Pricey parking meter rates and the modern ease of dummying up fake documents are driving a new scam in downtown Chicago: counterfeit receipts left on dashboards of unsuspecting visitors who’ve paid a valet to stow their cars.
City law requires valet services to park cars in an off-street lot or garage, but unscrupulous operators are making counterfeit receipts en masse and using them to park cars in metered spaces. It’s an illegal way to lower their costs, and if a ticket gets written, the valet can just toss it in the trash.
As a result, people who thought their parking was covered as they ate dinner, went to a museum or took in a show sometimes get an unwanted surprise in the mail — a fine from City Hall for not paying a parking ticket they never knew they received.
To combat the scam, the alderman who represents much of downtown has proposed raising the fine for parking a car that displays a counterfeit meter receipt nearly eightfold — to $500 from $65.
“It’s so pervasive that we believe the fine needs to be dramatically increased to be a deterrent,” said Ald. Brendan Reilly, 42nd.
Reilly said the issue came to his attention late last year, when parking meter compliance officers and the company that maintains the meters detected the practice. “It’s bad enough that valet parking services are hogging spots on city streets, but it’s even worse when they’re not paying for it,” said Reilly, who indicated that hundreds of fake receipts have been circulated.

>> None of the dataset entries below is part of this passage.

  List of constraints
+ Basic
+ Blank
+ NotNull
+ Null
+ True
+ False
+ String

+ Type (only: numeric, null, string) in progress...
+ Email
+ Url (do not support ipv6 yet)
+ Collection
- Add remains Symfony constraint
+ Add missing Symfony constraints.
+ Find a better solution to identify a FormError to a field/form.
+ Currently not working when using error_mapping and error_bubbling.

The fake receipts are typically made using a computer, off-the-shelf software and a standard printer, said Scott Burnham, spokesman for Chicago Parking Meters, the firm that holds the controversial long-term lease on the city’s meters. It’s a new twist on an old scam. Before, some valet parkers would simply ignore meters and get rid of the resulting tickets.

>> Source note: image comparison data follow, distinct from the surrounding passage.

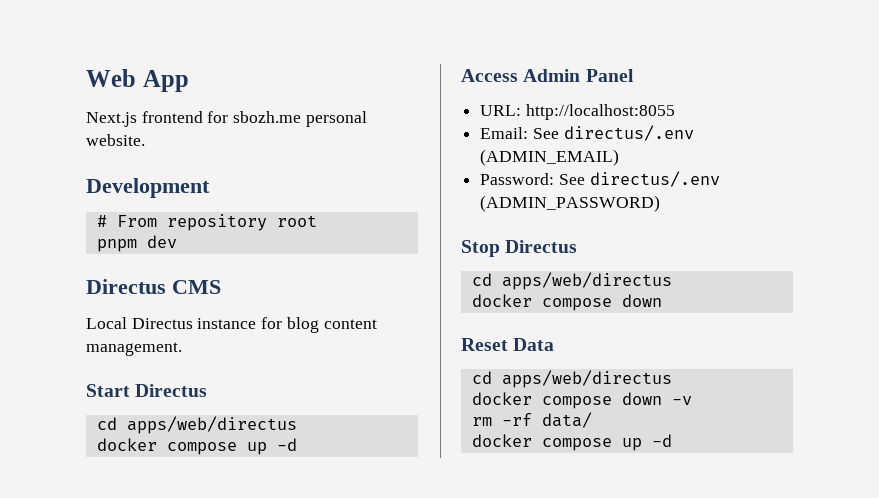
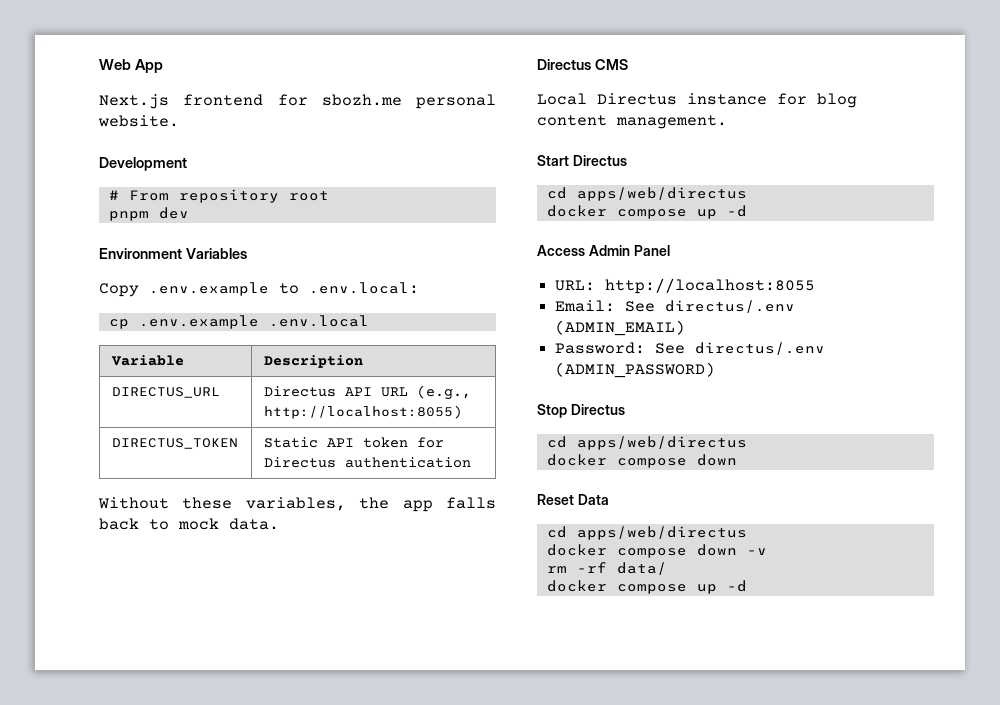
+ Environment Variables
+ Copy .env.example to .env.local:
+ cp .env.example .env.local
+ Variable | Description
+ DIRECTUS_URL | Directus API URL (e.g., http://localhost:8055)
+ DIRECTUS_TOKEN | Static API token for Directus authentication
+ Without these variables, the app falls back to mock data.

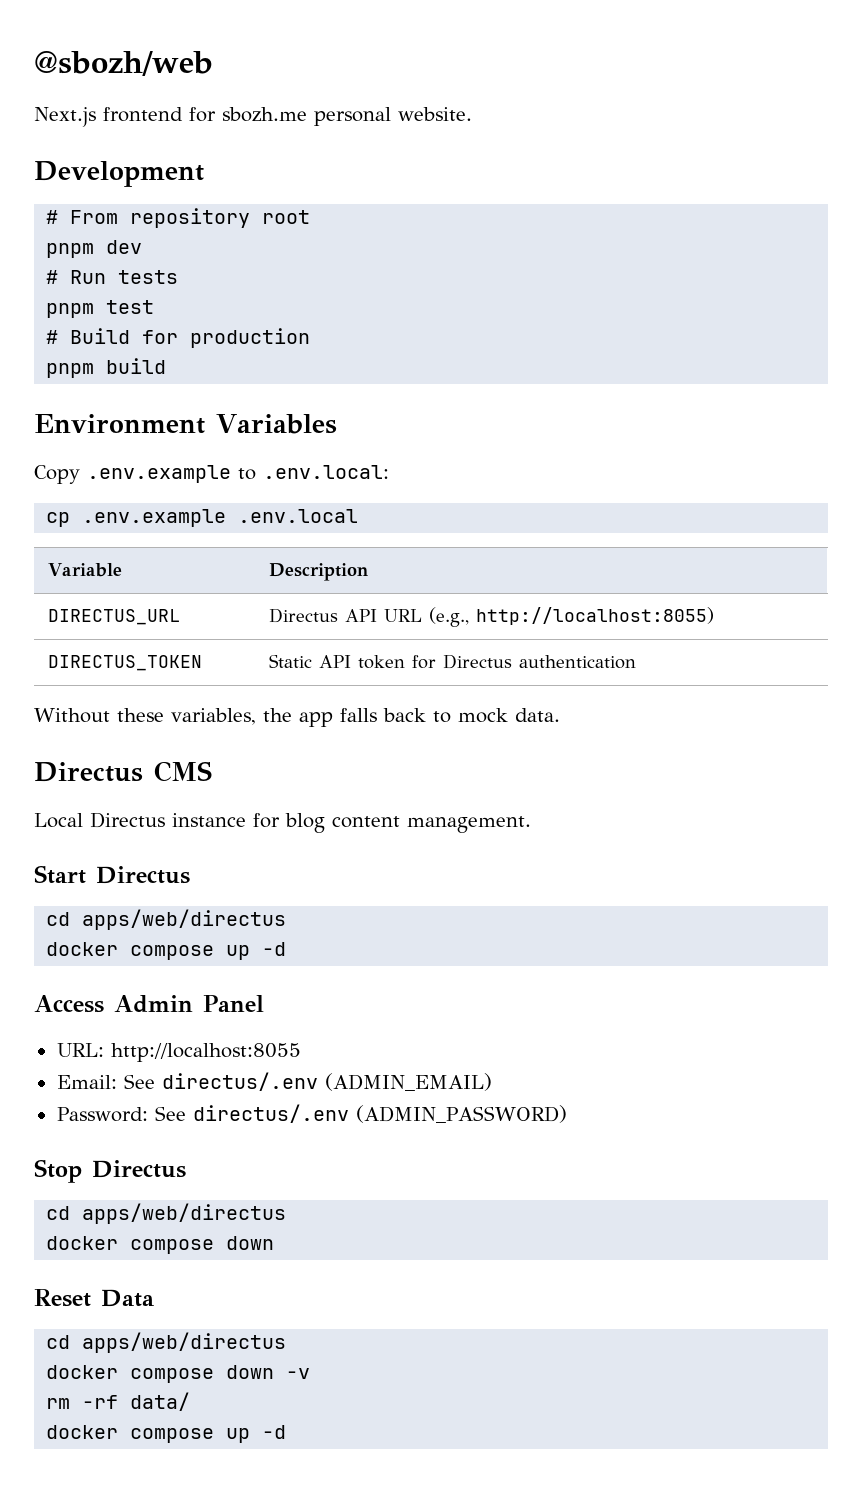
- Web App
+ @sbozh/web
+ # Run tests
+ pnpm test
+ # Build for production
+ pnpm build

Burnham declined to reveal how forgeries are detected for fear of tipping off the scammers. Cracking down on the practice would likely involve undercover enforcement details, Reilly said.

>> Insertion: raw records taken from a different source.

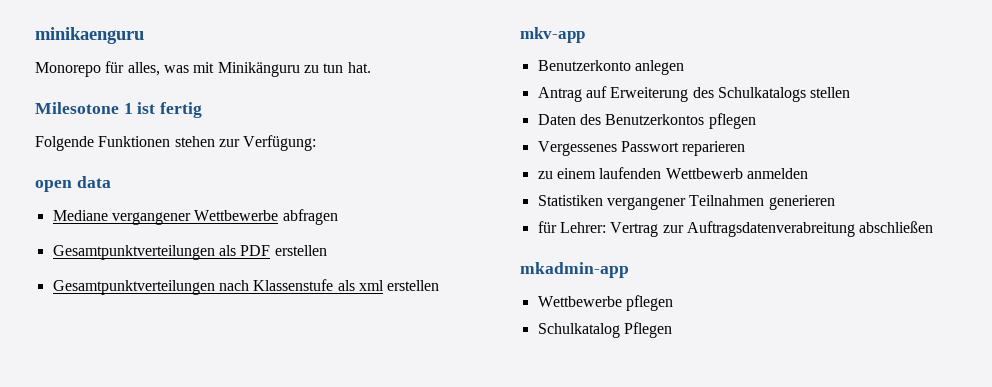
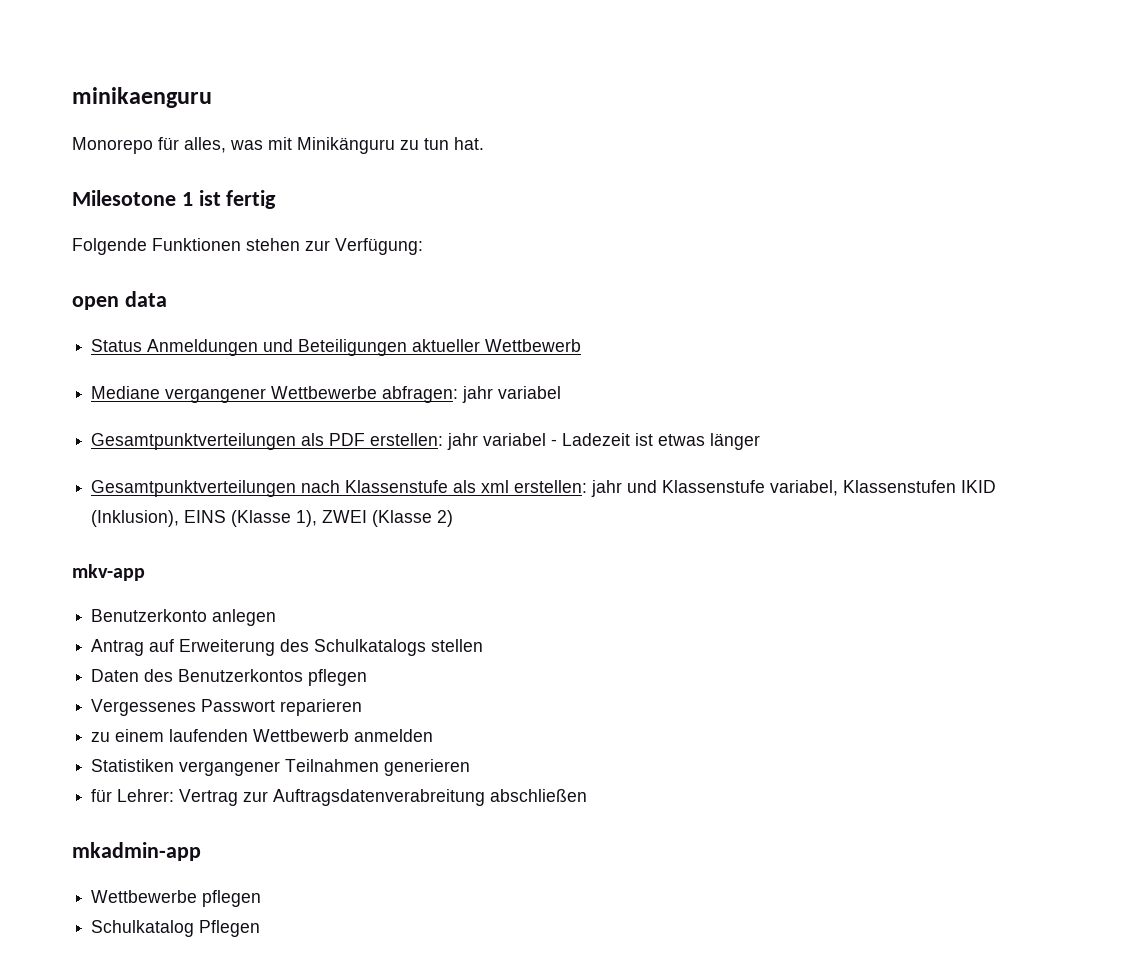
+ Status Anmeldungen und Beteiligungen aktueller Wettbewerb
- Mediane vergangener Wettbewerbe abfragen
+ Mediane vergangener Wettbewerbe abfragen: jahr variabel
- Gesamtpunktverteilungen als PDF erstellen
+ Gesamtpunktverteilungen als PDF erstellen: jahr variabel - Ladezeit ist etwas länger
- Gesamtpunktverteilungen nach Klassenstufe als xml erstellen
+ Gesamtpunktverteilungen nach Klassenstufe als xml erstellen: jahr und Klassenstufe variabel, Klassenstufen IKID (Inklusion), EINS (Klasse 1), ZWEI (Klasse 2)

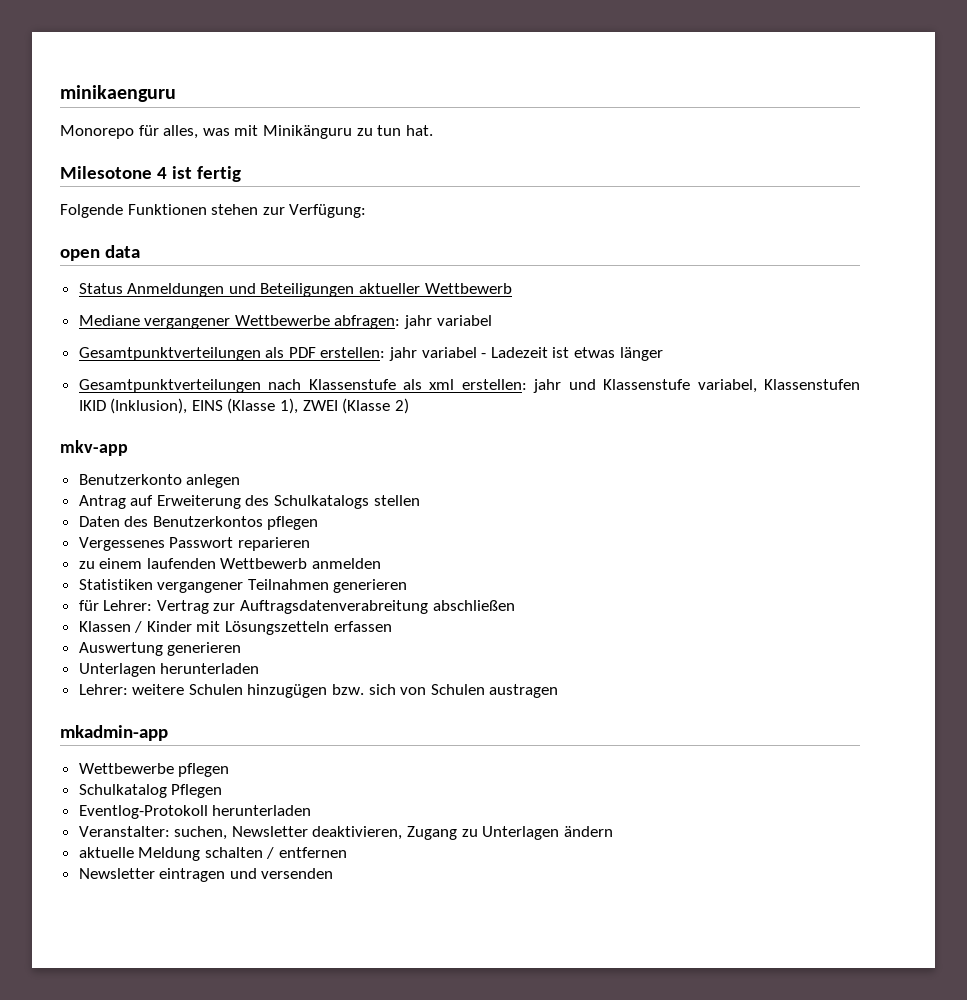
- Milesotone 1 ist fertig
+ Milesotone 4 ist fertig
+ Klassen / Kinder mit Lösungszetteln erfassen
+ Auswertung generieren
+ Unterlagen herunterladen
+ Lehrer: weitere Schulen hinzugügen bzw. sich von Schulen austragen
+ Eventlog-Protokoll herunterladen
+ Veranstalter: suchen, Newsletter deaktivieren, Zugang zu Unterlagen ändern
+ aktuelle Meldung schalten / entfernen
+ Newsletter eintragen und versenden

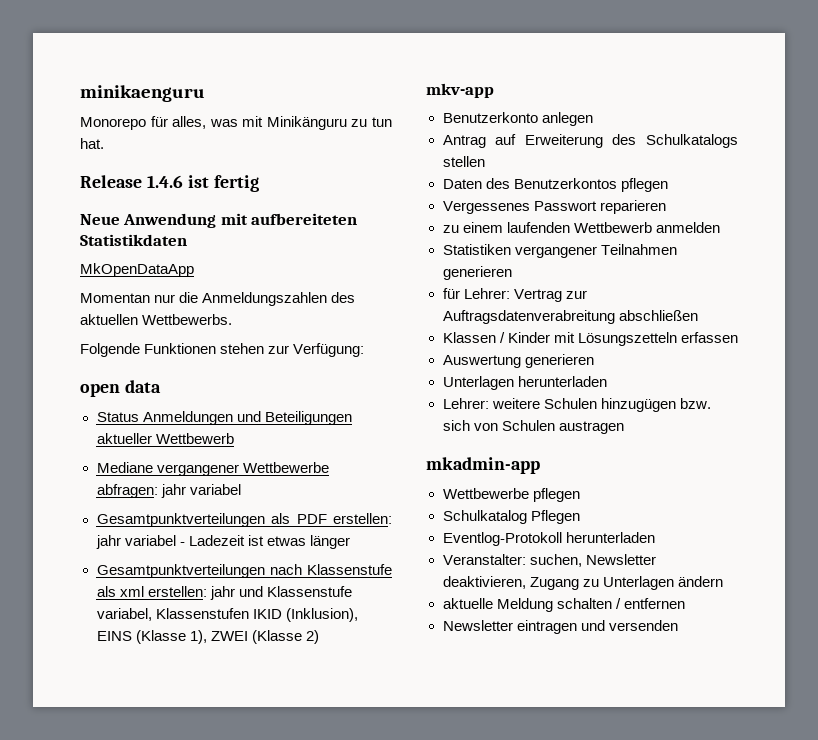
- Milesotone 4 ist fertig
+ Release 1.4.6 ist fertig
+ Neue Anwendung mit aufbereiteten Statistikdaten
+ MkOpenDataApp
+ Momentan nur die Anmeldungszahlen des aktuellen Wettbewerbs.

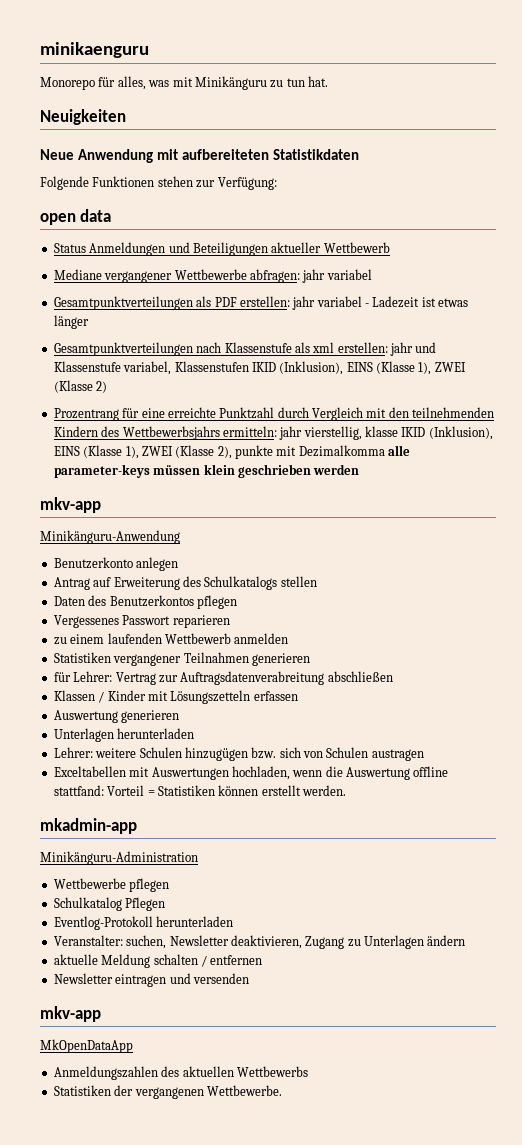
- Release 1.4.6 ist fertig
+ Neuigkeiten
- MkOpenDataApp
- Momentan nur die Anmeldungszahlen des aktuellen Wettbewerbs.
+ Prozentrang für eine erreichte Punktzahl durch Vergleich mit den teilnehmenden Kindern des Wettbewerbsjahrs ermitteln: jahr vierstellig, klasse IKID (Inklusion), EINS (Klasse 1), ZWEI (Klasse 2), punkte mit Dezimalkomma alle parameter-keys müssen klein geschrieben werden
  mkv-app
+ Minikänguru-Anwendung
+ Exceltabellen mit Auswertungen hochladen, wenn die Auswertung offline stattfand: Vorteil = Statistiken können erstellt werden.
+ Minikänguru-Administration
  Newsletter eintragen und versenden
+ mkv-app
+ MkOpenDataApp
+ Anmeldungszahlen des aktuellen Wettbewerbs
+ Statistiken der vergangenen Wettbewerbe.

Reilly’s proposal does not boost the fine for non-payment. Instead, it raises the fine for parking the car with a “stolen, altered, defaced or otherwise tampered with or counterfeited” receipt. Such a citation could only be issued if someone is caught in the act of parking a car with a fake receipt or with fake receipts in his possession, Reilly said.
City and CPM parking enforcement aides can only write tickets for non-payment of meter fees, not for using counterfeit receipts. Citations for the fake receipts must be issued by either city inspectors or police officers. The number of tickets, if any, that city inspectors and police have written for doing that was not immediately available, city officials said.
The owners of a few larger, longtime valet parking companies said they were unaware of the scam and suggested it was being used by less reputable companies.
“They make it hard for legitimate valet companies to make it,” said Michael Munao, president of Five Star Valet. “These fly-by-night companies cut every corner they can.”
Munao said he supports Reilly’s initiative. “He should make it $1,000,” Munao said. “I think he should quadruple it. Suspend them. Put them out of business. . . . I’m 100 percent for that. I hope he does it.”
A spokeswoman for Mayor Rahm Emanuel indicated city officials are looking at Reilly’s proposal, which the alderman said he had yet to discuss with the administration.
“We support cracking down on parking abuse, particularly if it affects unsuspecting motorists, and will work with aldermen on the ordinance,” city finance spokeswoman Kelley Quinn said. The parking meter company “supports efforts to curb these abuses,” Burnham said.
Reilly said his proposed ordinance, which he introduced at last week’s City Council meeting, would only apply to downtown. “We’ve seen the problem in the central core, and I’m looking to legislate where I know the problem exists,” said Reilly, who added he’s not aware of individuals using fake receipts to park their own cars.
In metered areas inside the Loop, motorists pay at a box with cash or credit card at the rate of $6.50 an hour during the day and into the evening. In the surrounding downtown area, known as the central business district, the rate is $4 an hour. Downtown Chicago downtown has the highest hourly meter rates of any big city in the U.S. or Canada, according to a study released in December by SFpark, an arm of the San Francisco Municipal Transportation Agency.
The fine for non-payment of parking fees or letting your meter expire would remain at $65 under Reilly’s plan.